La diarrhée qui tue
La cause pourrait vous étonner
La maladie cœliaque est une affection gastro-intestinale auto-immune qui touche environ 1 % de la population nord-américaine.1 On en ignore la prévalence mondiale à cause du manque de sensibilisation et de dépistage dans les pays en développement, et du nombre insuffisant de recherches. Un groupe international de chercheurs a récemment achevé une étude qui, espèrent-ils, saura stimuler le débat et permettra dans un premier temps de mieux comprendre et de réduire l’impact de la maladie cœliaque à l’échelle mondiale, surtout dans les pays plus pauvres de l’Afrique et de l’Asie, où d’après les chercheurs, se produit le plus de mortalité infantile évitable liée à la maladie cœliaque.2
Le fait de consommer de la gliadine, une protéine du grain trouvée dans le gluten, déclenche chez les personnes atteintes de la maladie cœliaque une réponse immunitaire inhabituelle qui entraîne l’aplatissement et la transformation des millions de projections filiformes microscopiques (villosités) qui tapissent la paroi interne de l’intestin grêle. Puisque les villosités sont responsables de l’absorption de nutriments présents dans les aliments, les personnes atteintes de la maladie cœliaque peuvent souffrir de carences alimentaires. Les symptômes de la maladie cœliaque comprennent l’anémie ferriprive, la diarrhée, la perte de poids, la fatigue, l’essoufflement, les crampes, les ballonnements, l’irritabilité et les problèmes de peau. Quoiqu’il n’existe aucun remède, le traitement de la maladie cœliaque est très simple : ne consommer absolument aucun gluten (puisqu’une seule molécule de gluten peut déclencher la réponse immunitaire). Dans la plupart des cas, un régime totalement exempt de gluten permet à l’intestin de se réparer et de s’en remettre complètement.

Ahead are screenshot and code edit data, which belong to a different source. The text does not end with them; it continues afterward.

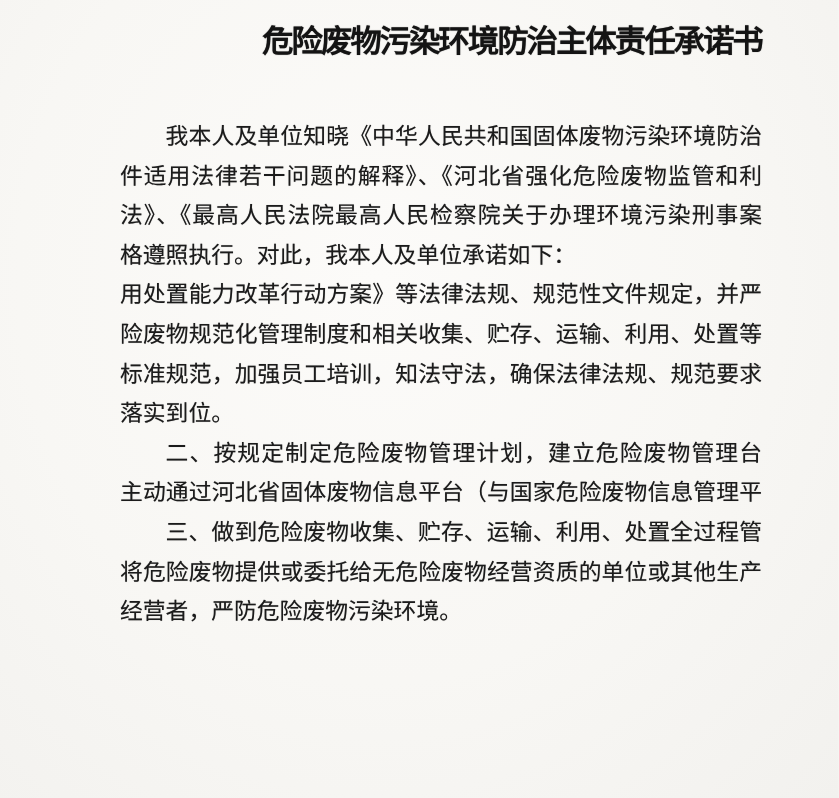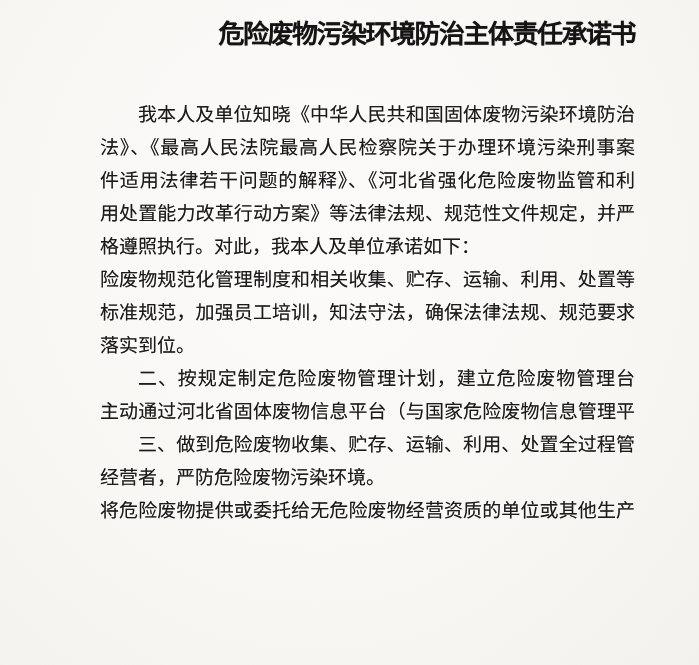--- a/index.html
+++ b/index.html
@@ -61,8 +61,8 @@
 
     <div class="doc-body">
       <div class="line first">我本人及单位知晓《中华人民共和国固体废物污染环境防治</div>
+      <div class="line">件适用法律若干问题的解释》、《河北省强化危险废物监管和利</div>
       <div class="line">法》、《最高人民法院最高人民检察院关于办理环境污染刑事案</div>
-      <div class="line">件适用法律若干问题的解释》、《河北省强化危险废物监管和利</div>
       <div class="line">用处置能力改革行动方案》等法律法规、规范性文件规定，并严</div>
       <div class="line end">格遵照执行。对此，我本人及单位承诺如下：</div>
 

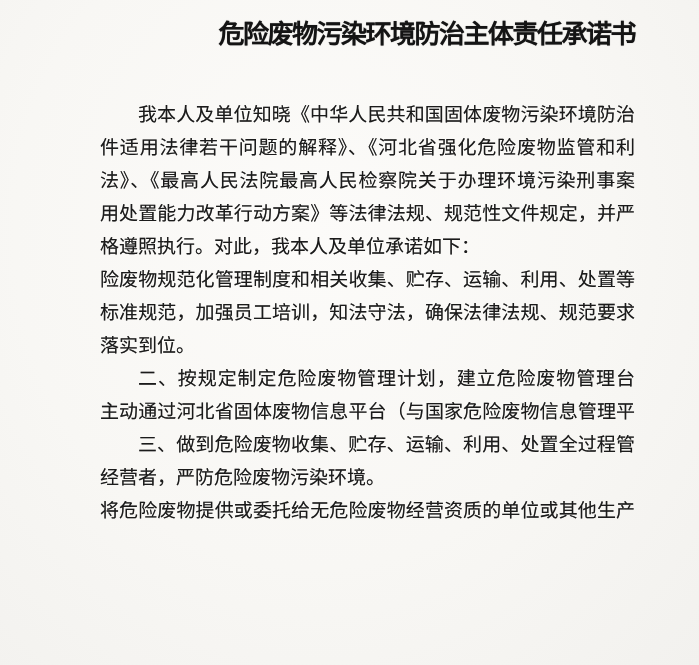--- a/index.html
+++ b/index.html
@@ -63,8 +63,8 @@
       <div class="line first">我本人及单位知晓《中华人民共和国固体废物污染环境防治</div>
       <div class="line">件适用法律若干问题的解释》、《河北省强化危险废物监管和利</div>
       <div class="line">法》、《最高人民法院最高人民检察院关于办理环境污染刑事案</div>
+      <div class="line end">格遵照执行。对此，我本人及单位承诺如下：</div>
       <div class="line">用处置能力改革行动方案》等法律法规、规范性文件规定，并严</div>
-      <div class="line end">格遵照执行。对此，我本人及单位承诺如下：</div>
 
       <div class="line">险废物规范化管理制度和相关收集、贮存、运输、利用、处置等</div>
       <div class="line">标准规范，加强员工培训，知法守法，确保法律法规、规范要求</div>

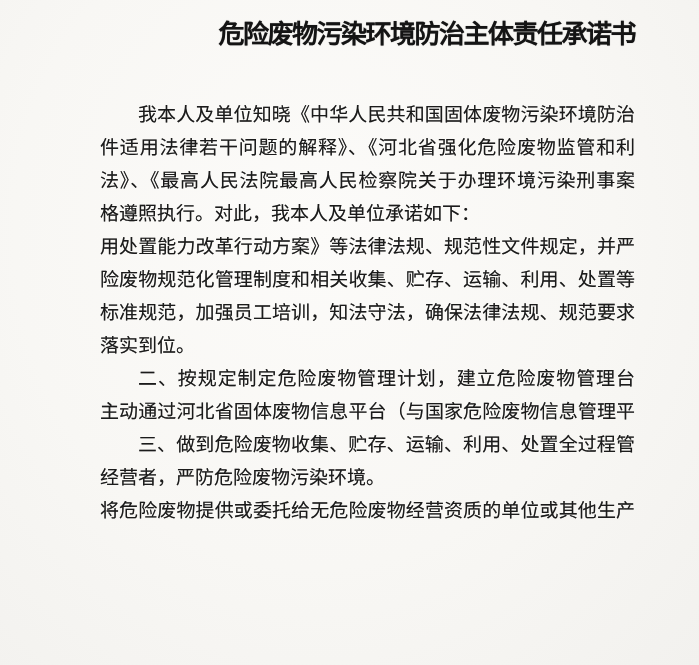--- a/index.html
+++ b/index.html
@@ -74,8 +74,8 @@
       <div class="line">主动通过河北省固体废物信息平台（与国家危险废物信息管理平</div>
 
       <div class="line first">三、做到危险废物收集、贮存、运输、利用、处置全过程管</div>
+      <div class="line">将危险废物提供或委托给无危险废物经营资质的单位或其他生产</div>
       <div class="line end">经营者，严防危险废物污染环境。</div>
-      <div class="line">将危险废物提供或委托给无危险废物经营资质的单位或其他生产</div>
     </div>
 
   </div>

Une maladie cœliaque non traitée peut cependant s’avérer très dangereuse, particulièrement pour les enfants. Dans les pays plus pauvres, les enfants souffrent couramment de diarrhée chronique et de malnutrition occasionnées, entre autres, par des maladies infectieuses ou des maladies d’origine alimentaire; il n’est cependant pas une pratique courante de dépister la maladie cœliaque chez ces populations. Le fait que la plus grande partie de l’aide internationale parvient sous forme de suppléments nutritionnels à base de gluten accentue le problème. Ces aliments aggravent les symptômes chez les enfants atteints de la maladie cœliaque et peuvent entraîner la mort.

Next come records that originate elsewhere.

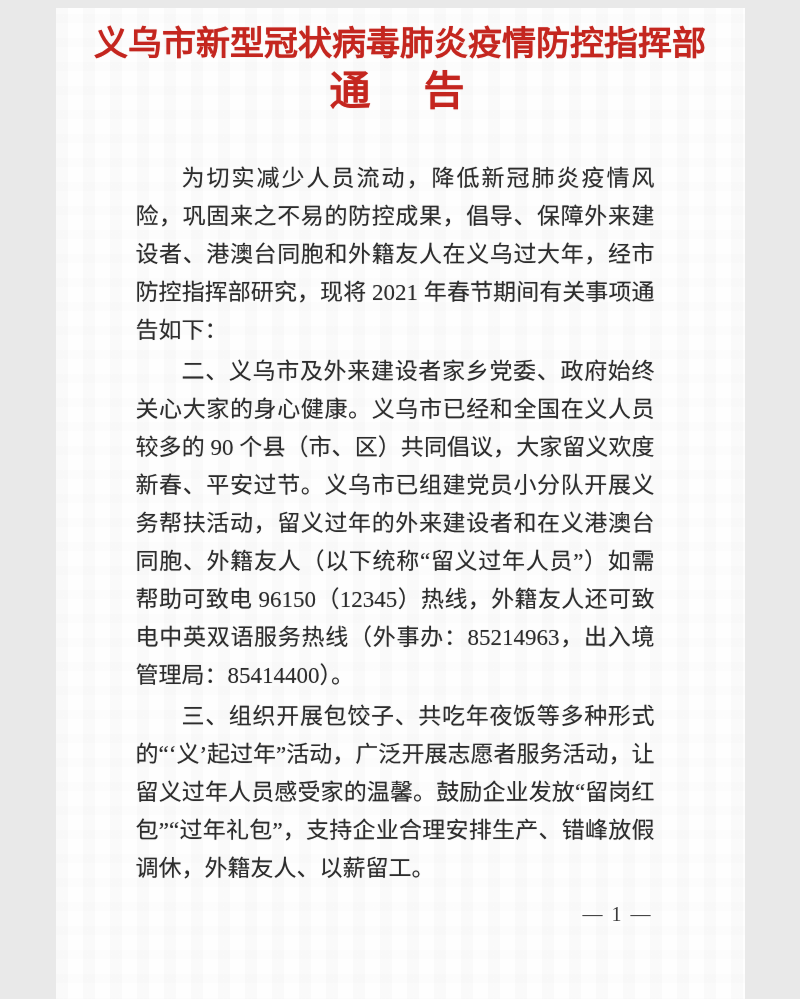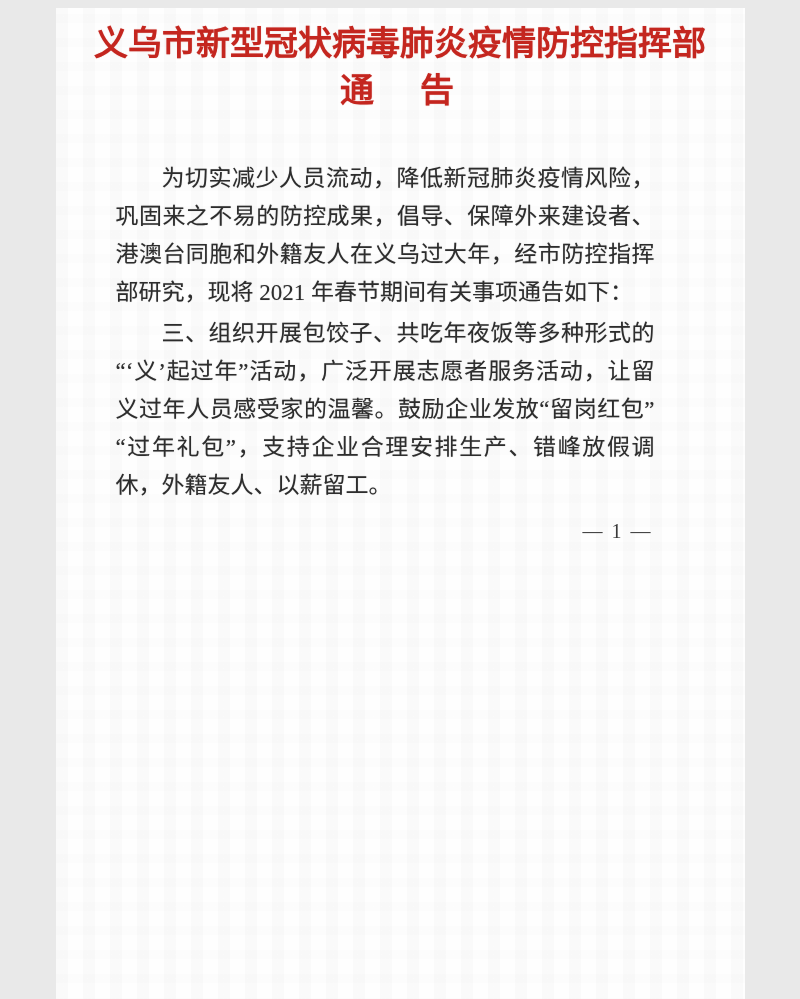--- a/index.html
+++ b/index.html
@@ -40,7 +40,7 @@
     margin: 0;
     margin-top: 4px;
     text-align: center;
-    font-size: 34px;
+    font-size: 41px;
     line-height: 46px;
     font-weight: bold;
     color: #c4261f;

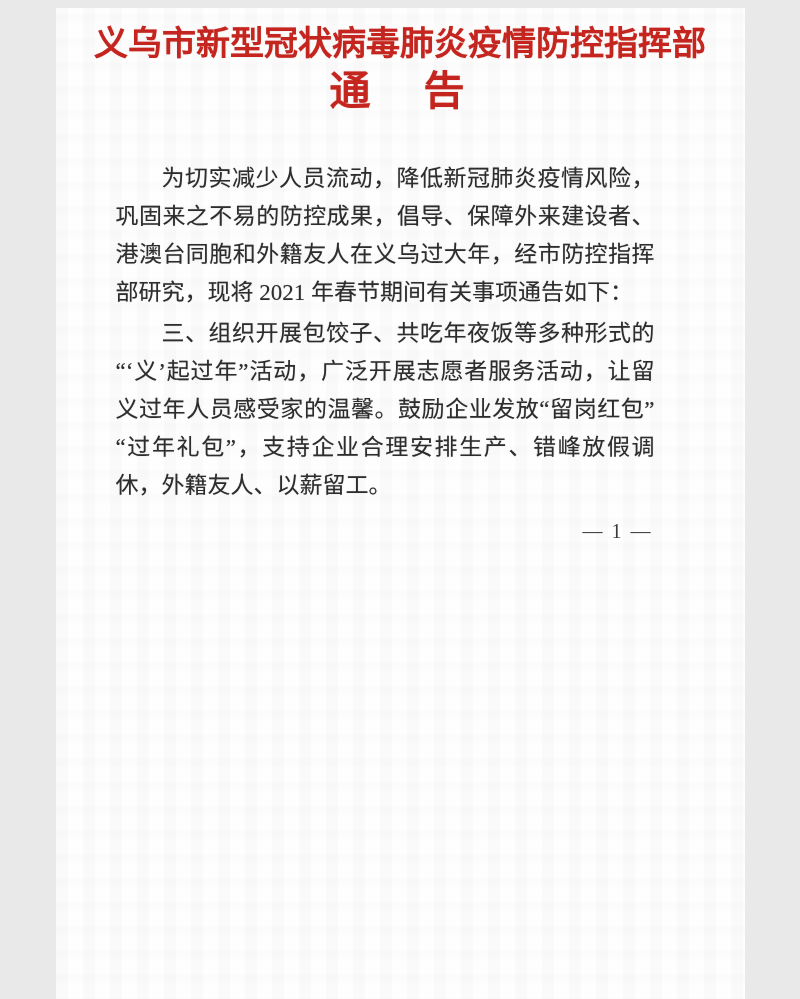--- a/index.html
+++ b/index.html
@@ -58,7 +58,7 @@
   }
   .doc-body {
     margin-top: 46px;
-    padding: 0 90px 0 60px;
+    padding: 0 90px 0 80px;
   }
   .doc-body p {
     margin: 0 0 3px 0;

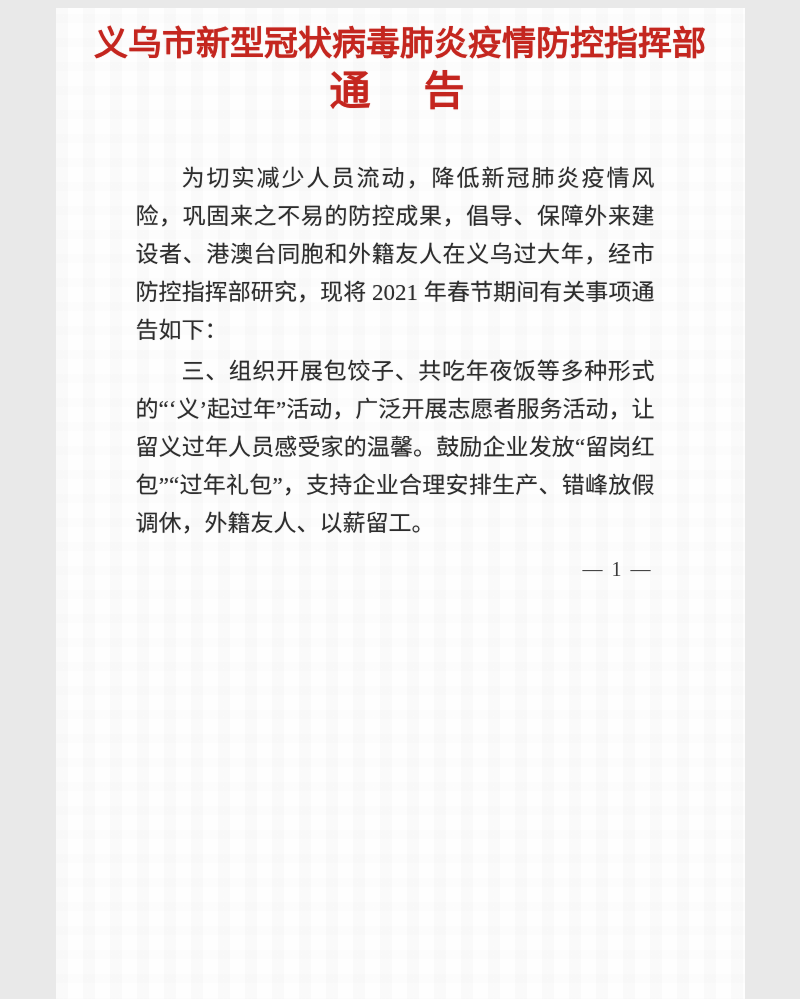--- a/index.html
+++ b/index.html
@@ -89,6 +89,7 @@
 
   <div class="doc-body">
     <p>为切实减少人员流动，降低新冠肺炎疫情风险，巩固来之不易的防控成果，倡导、保障外来建设者、港澳台同胞和外籍友人在义乌过大年，经市防控指挥部研究，现将 2021 年春节期间有关事项通告如下：</p>
+    <p>二、义乌市及外来建设者家乡党委、政府始终关心大家的身心健康。义乌市已经和全国在义人员较多的 90 个县（市、区）共同倡议，大家留义欢度新春、平安过节。义乌市已组建党员小分队开展义务帮扶活动，留义过年的外来建设者和在义港澳台同胞、外籍友人（以下统称“留义过年人员”）如需帮助可致电 96150（12345）热线，外籍友人还可致电中英双语服务热线（外事办：85214963，出入境管理局：85414400）。</p>
     <p>三、组织开展包饺子、共吃年夜饭等多种形式的“‘义’起过年”活动，广泛开展志愿者服务活动，让留义过年人员感受家的温馨。鼓励企业发放“留岗红包”“过年礼包”，支持企业合理安排生产、错峰放假调休，外籍友人、以薪留工。</p>
   </div>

Les chercheurs de cette étude récente ont utilisé des données existantes visant des enfants de tous pays, âgés de moins de cinq ans, recueillies entre 1970 et 2010. Ils n’ont trouvé aucun rapport qui puisse indiquer que certaines populations seraient exemptes de la maladie cœliaque. Ils ont analysé les estimations de la prévalence au sein de populations, la probabilité de non-diagnostic, et la probabilité de mortalité chez les enfants n’ayant pas reçu de diagnostic. Le modèle ainsi obtenu suggère qu’environ 2,2 millions d’enfants âgés de moins de cinq ans vivaient avec la maladie cœliaque en 2010 et que 42 000 d’entre eux pourraient en mourir chaque année. D’après des données préexistantes de 2008, les chercheurs ont aussi estimé que la maladie cœliaque était responsable de 4,2 % des 1,04 million de décès liés à la diarrhée chez les enfants de moins de cinq ans, et ce, à l’échelle mondiale.
Ces résultats sont particulièrement bouleversants lorsque l’on considère à quel point il serait facile de traiter ces enfants. Ils n’ont pas besoin de chirurgies ou de médicaments coûteux; le simple fait d’éviter le gluten pourrait leur sauver la vie. Les auteurs de l’étude recommandent que des recherches additionnelles soient menées sur la maladie cœliaque partout dans le monde et que de nouvelles stratégies de sensibilisation et de gestion du patient soient utilisées dans les pays en développement. Il y aurait lieu d’adopter de nouvelles lignes directrices pour la distribution de l’aide alimentaire internationale, surtout destinée aux enfants souffrant de malnutrition, et de nouvelles stratégies relatives à la santé publique. Ces dernières ne pourraient inclure, sinon les tests diagnostiques de base utilisés dans les pays occidentaux (puisque cela serait économiquement irréaliste), au moins l’essai d’un régime temporaire exempt de gluten découlant d’un diagnostic provisoire chez les enfants qui présentent une diarrhée persistante, une malnutrition et un développement insuffisant.
Les résultats de cette étude laissent entendre que la maladie cœliaque est un problème de santé mondial qui, bien qu’évitable, contribue à la souffrance et à la mortalité chez les enfants.